Portraits of Manchester, however, speak for themselves. This rather silly
American woman, presumably in the mistaken belief that it supports her comment
that “he does not look like Lord Byron,” makes the observation in her book that
“his hair is chestnut-coloured, and curly, worn quite long” ~ not realising,
perhaps, that this is an exact description of Byron’s hair.
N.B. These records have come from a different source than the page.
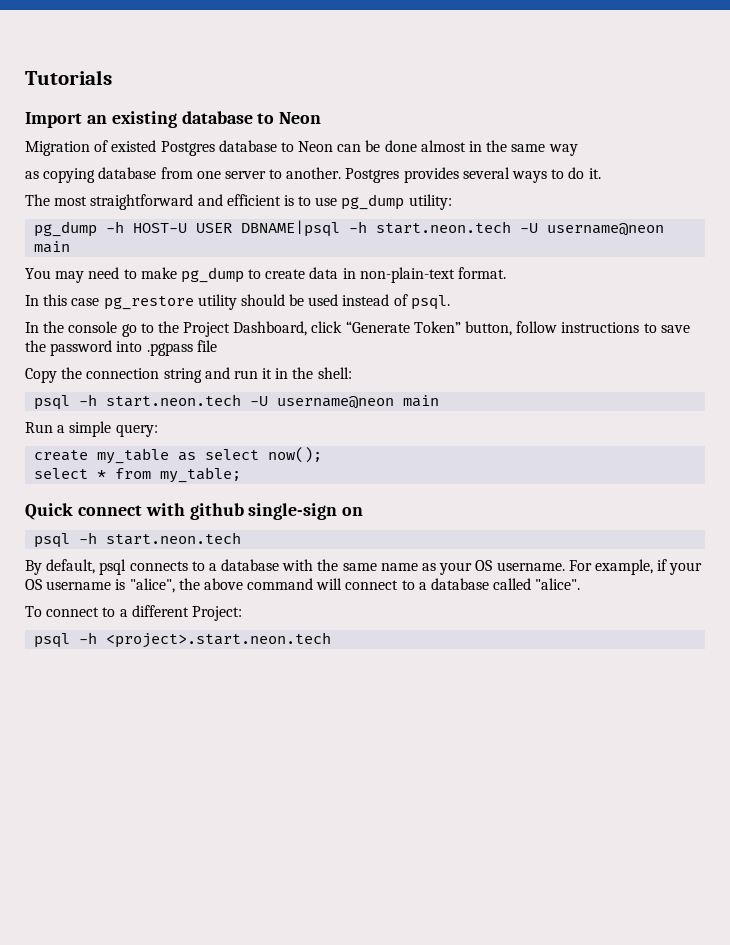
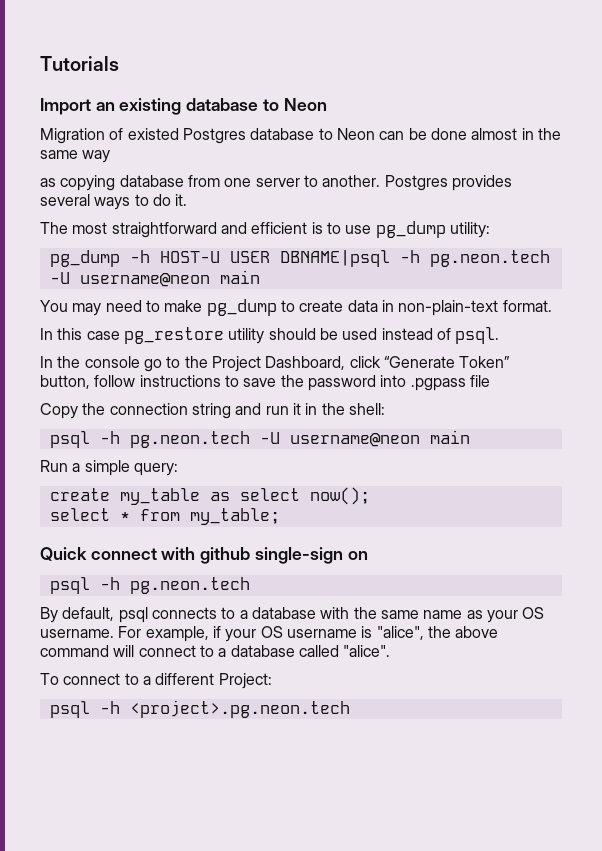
- pg_dump -h HOST-U USER DBNAME|psql -h start.neon.tech -U username@neon main
+ pg_dump -h HOST-U USER DBNAME|psql -h pg.neon.tech -U username@neon main
- psql -h start.neon.tech -U username@neon main
+ psql -h pg.neon.tech -U username@neon main
  Quick connect with github single-sign on
- psql -h start.neon.tech
+ psql -h pg.neon.tech
- psql -h <project>.start.neon.tech
+ psql -h <project>.pg.neon.tech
Page met him for barely a couple of hours during her visit to
England to meet the “notorious vampire hunter,” as she would have him
described, for a book that would attract much opprobrium and harsh criticism
from its contributors and readers alike. Blood Lust would be her first
and last attempt.
Manchester
had hoped that the definitive edition of his book about the Highgate case might
set the seal on matters as “the last frenzied flutterings of a force so dight
with fearful fascination that even legend could not contain it.” Alas, he was
obliged to revisit the “haunted ground” once again in his vampirological guide
wherein he announced his withdrawal from personal appearances, explaining that
his vampire hunting handbook offered a final “opportunity to share with the
reader the perils, pitfalls and pernicious scribblings that have confronted”
him over the years. He alluded to what might have been his last television
appearance. The following year, however, witnessed the appearance of an
incomplete book about vampires by self-styled American occultist Leonard Ashley
who suggested Manchester was deceased. The publishers refused to withdraw
copies leaving the now presumed dead Manchester no choice but to exhume
himself “should past acquaintances and
old comrades become distressed.”
Fortean
Times magazine commented that it was apparently “devastated to learn
recently of [Manchester’s] passing,” quickly adding that he “had been hunting
vampires live on television as recently as January [1999].” Thus the final
transmission of the celebrated vampire hunter actually occurred in May 1999.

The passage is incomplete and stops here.